## The data
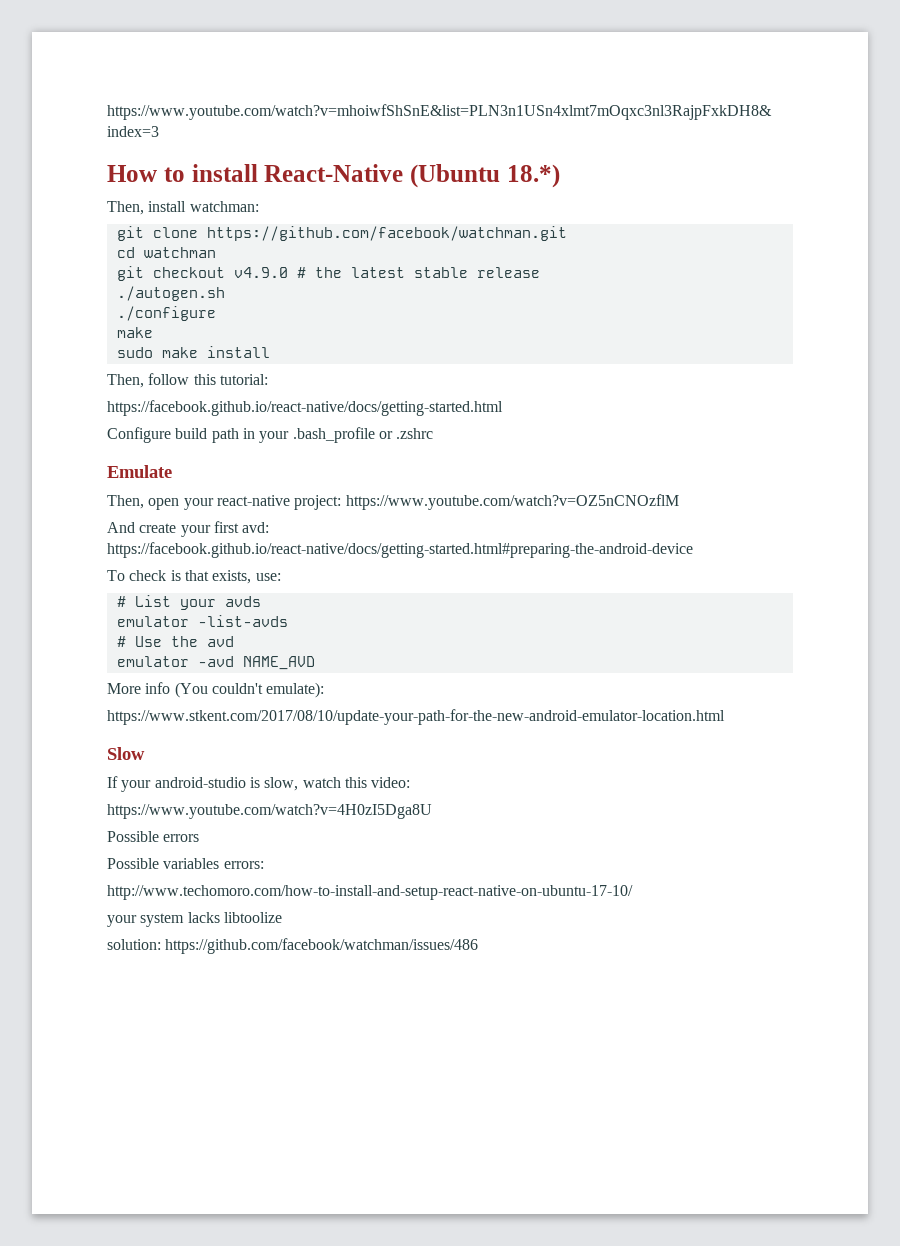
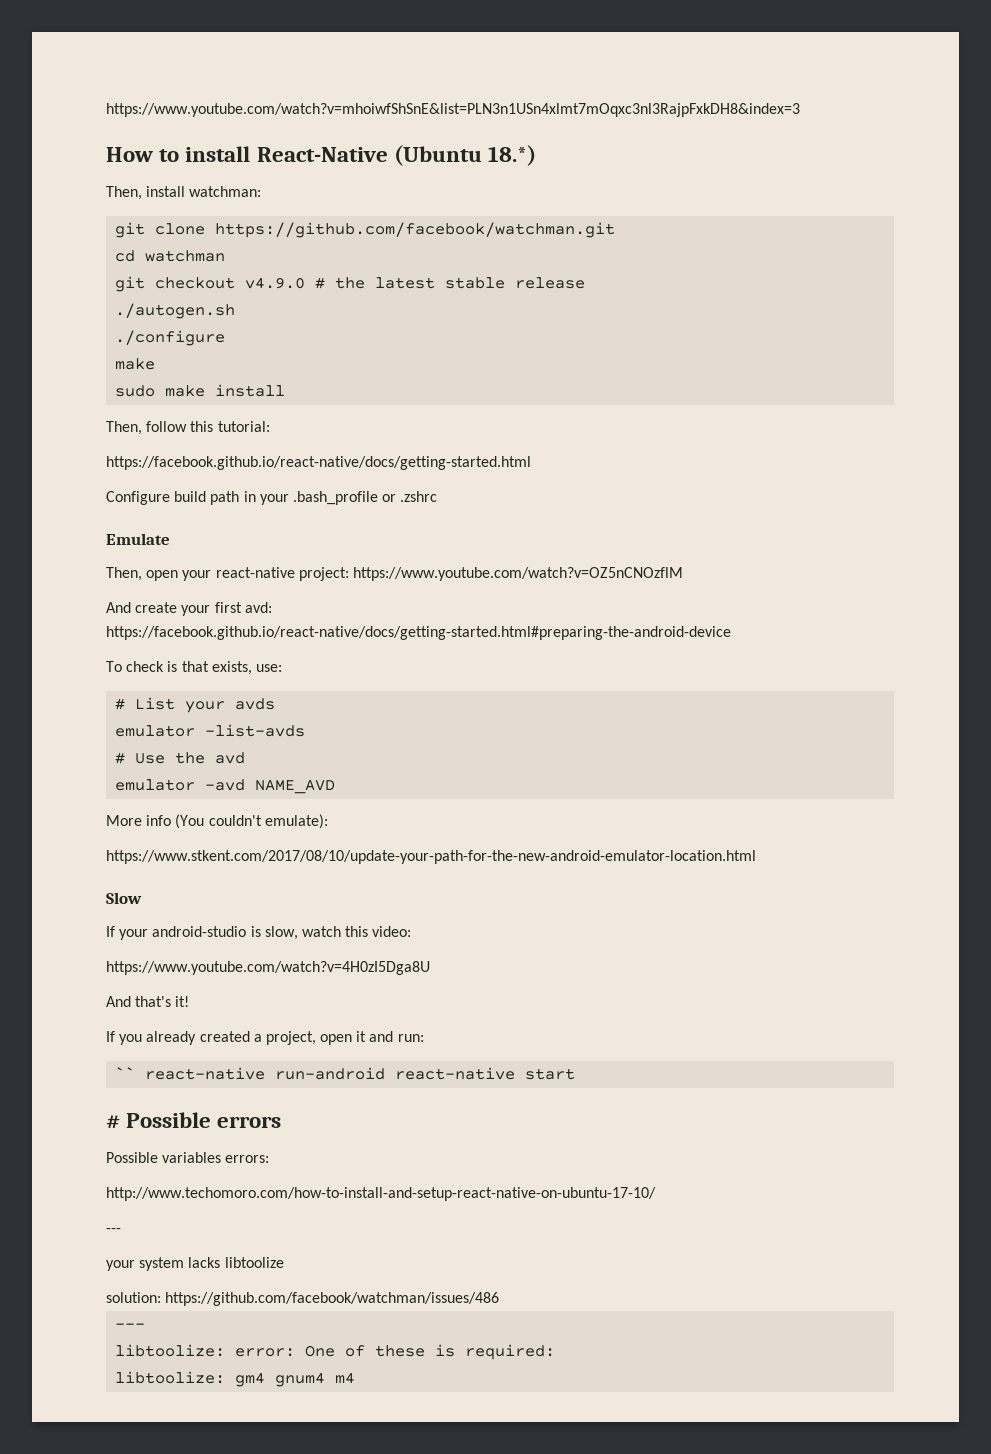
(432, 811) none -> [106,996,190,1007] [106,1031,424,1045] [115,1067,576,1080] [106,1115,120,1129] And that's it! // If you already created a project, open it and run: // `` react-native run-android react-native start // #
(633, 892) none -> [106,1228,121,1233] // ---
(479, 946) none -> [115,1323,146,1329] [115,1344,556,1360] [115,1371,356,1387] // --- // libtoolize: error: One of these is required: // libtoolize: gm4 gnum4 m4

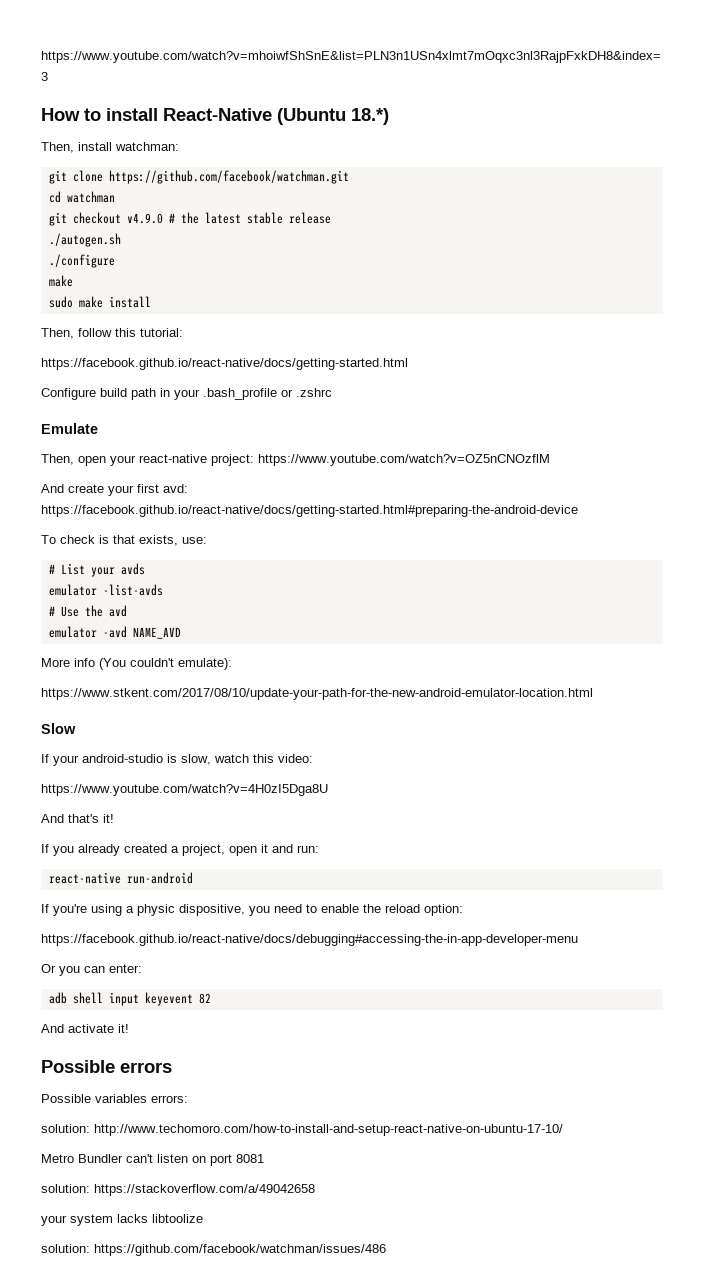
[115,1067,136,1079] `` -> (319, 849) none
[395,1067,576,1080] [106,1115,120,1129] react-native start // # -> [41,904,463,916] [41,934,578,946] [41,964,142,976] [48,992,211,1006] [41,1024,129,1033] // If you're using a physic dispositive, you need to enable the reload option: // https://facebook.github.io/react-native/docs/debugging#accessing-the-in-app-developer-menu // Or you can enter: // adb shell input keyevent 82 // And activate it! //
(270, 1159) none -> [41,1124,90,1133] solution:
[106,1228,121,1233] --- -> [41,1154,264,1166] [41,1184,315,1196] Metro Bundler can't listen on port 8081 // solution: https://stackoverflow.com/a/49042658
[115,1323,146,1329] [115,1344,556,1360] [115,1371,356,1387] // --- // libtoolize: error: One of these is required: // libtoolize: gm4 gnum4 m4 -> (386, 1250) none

## Exercise
Your answer should be one number: how many lines above include the word "libtoolize".

## Output for this task
2